Step 5: Add and manage resolvers

The Resolvers section of the Incident Console shows who the Incident Commander is, which resolvers have been notified, their response, and if they're engaged in the incident resolution process. If groups were targeted as resolvers, the names of any users who have responded will also be visible here.

For more information about managing resolvers, see Engage resolvers.

Step 6: Run automations

The Automation section provides a list of automations available for the incident. Automations are a quick way to run common tasks related to an incident—such as notifying resolvers, sending alerts, and creating Jira tickets—without interrupting your incident resolution process.

To learn about how to run automations, or add one to an incident using Flow Designer, see Run automations.

Step 7: Join collaboration channels

The Collaboration section provides links to the active chat channels and conference bridges resolvers are using to communicate.

To learn more about how to access collaboration channels, or add one to an incident using Flow Designer, see Collaborations.

Step 8: Add tasks

It's important that everyone is on the same page during an incident. The Tasks section allows teams to add and track incident related tasks from within the Incident Console so everyone understands what they need to do and when they need to do it by.

To learn more about adding and updating tasks in the Incident Console, see Manage incident tasks.

Step 9: Add attachments

Include additional resources for your resolvers by adding attachments to the incident. An attachment could be a video or screen capture of an error, or procedures that resolvers should use to help resolve an incident more quickly.

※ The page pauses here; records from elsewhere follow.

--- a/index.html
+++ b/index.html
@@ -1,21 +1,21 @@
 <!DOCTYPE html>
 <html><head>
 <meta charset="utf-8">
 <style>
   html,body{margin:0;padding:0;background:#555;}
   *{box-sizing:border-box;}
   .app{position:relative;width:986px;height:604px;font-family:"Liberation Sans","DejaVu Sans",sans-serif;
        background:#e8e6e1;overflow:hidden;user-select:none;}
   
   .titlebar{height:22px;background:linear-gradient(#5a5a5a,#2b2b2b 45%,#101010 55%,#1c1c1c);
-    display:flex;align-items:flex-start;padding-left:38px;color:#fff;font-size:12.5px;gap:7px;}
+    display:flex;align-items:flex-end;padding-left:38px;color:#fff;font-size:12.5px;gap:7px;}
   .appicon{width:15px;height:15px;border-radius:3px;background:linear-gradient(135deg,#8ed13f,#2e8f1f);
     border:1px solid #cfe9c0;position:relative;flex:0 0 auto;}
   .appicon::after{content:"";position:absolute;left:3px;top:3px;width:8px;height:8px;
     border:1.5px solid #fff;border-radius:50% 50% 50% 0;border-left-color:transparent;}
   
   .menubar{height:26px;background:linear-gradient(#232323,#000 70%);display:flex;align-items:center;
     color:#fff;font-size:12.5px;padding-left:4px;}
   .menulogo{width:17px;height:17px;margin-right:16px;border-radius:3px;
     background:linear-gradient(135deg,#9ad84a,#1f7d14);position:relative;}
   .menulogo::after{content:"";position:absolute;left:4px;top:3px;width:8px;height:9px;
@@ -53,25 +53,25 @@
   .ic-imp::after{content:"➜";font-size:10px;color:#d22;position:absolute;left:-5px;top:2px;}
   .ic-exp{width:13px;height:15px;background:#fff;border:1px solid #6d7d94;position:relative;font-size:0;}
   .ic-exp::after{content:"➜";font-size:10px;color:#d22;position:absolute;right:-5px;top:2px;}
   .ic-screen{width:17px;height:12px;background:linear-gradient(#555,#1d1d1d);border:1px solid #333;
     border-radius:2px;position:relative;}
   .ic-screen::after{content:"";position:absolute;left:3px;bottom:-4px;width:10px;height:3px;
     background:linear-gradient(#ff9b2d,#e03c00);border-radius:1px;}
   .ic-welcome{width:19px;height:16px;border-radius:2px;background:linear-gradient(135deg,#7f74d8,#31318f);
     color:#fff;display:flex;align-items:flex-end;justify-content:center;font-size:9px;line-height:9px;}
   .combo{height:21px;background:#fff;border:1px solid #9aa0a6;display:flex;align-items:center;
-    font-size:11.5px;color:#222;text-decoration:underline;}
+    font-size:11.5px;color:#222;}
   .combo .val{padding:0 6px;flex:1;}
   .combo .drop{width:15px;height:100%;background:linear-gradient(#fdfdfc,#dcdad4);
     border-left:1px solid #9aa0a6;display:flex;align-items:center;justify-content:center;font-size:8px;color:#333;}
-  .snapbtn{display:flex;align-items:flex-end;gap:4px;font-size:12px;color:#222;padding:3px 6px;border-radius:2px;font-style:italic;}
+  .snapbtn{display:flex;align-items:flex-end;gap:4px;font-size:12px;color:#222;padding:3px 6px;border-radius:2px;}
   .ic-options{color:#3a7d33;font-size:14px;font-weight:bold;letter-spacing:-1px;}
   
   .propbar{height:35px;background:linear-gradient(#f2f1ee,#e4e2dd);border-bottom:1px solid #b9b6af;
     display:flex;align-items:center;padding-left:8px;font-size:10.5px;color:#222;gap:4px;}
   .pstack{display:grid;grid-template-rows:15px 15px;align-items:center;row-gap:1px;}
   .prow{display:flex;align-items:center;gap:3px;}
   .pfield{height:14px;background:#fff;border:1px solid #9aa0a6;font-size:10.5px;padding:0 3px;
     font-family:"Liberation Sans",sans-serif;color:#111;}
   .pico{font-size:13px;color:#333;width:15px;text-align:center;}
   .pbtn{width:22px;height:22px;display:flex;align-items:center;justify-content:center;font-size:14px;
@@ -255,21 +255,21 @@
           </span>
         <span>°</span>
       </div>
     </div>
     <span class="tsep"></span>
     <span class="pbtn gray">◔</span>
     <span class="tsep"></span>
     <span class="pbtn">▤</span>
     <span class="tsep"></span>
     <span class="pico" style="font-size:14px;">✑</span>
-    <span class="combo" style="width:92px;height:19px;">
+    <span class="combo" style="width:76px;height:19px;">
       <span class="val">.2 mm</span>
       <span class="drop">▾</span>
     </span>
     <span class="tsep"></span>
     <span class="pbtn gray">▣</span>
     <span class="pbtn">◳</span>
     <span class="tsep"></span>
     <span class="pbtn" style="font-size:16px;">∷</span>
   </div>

To learn more about working with attachments, see Manage incident attachments.

Step 10: Monitor and record progress

The best way to monitor an incident's progress is through the incident Timeline. This displays all the changes and comments made during the lifetime of the incident. You can filter the timeline by Notes, Resolvers, Attachments, or Updates to find specific results.

To learn more about working with the timeline, see Timeline.

Step 11: Resolve and view post-incident metrics

Once an incident is resolved, the incident metrics are added to the top of the Incident Console, so stakeholders can review how the incident progressed. This allows you see a clear summary of the incident's data and perform a detailed analysis of an incident's lifetime. Once you've reviewed the data, you can easily export it for further reporting or filing purposes.

For more information about the incident metrics, or to understand how they're calculated, see incident metrics.

Step 12: Create a Post-Incident Report

Finally, Advanced plan customers can create a Post-Incident Report. This allows you to share information about the response process with stakeholders, and help your team understand what went wrong and what can be improved on to ensure a the incident doesn't reoccur. Fill out the Analysis, Timeline, and Actions sections to complete a detailed retrospective and assign any required post-incident activity.

To learn about how to complete the sections of the report, see Post-Incident Report.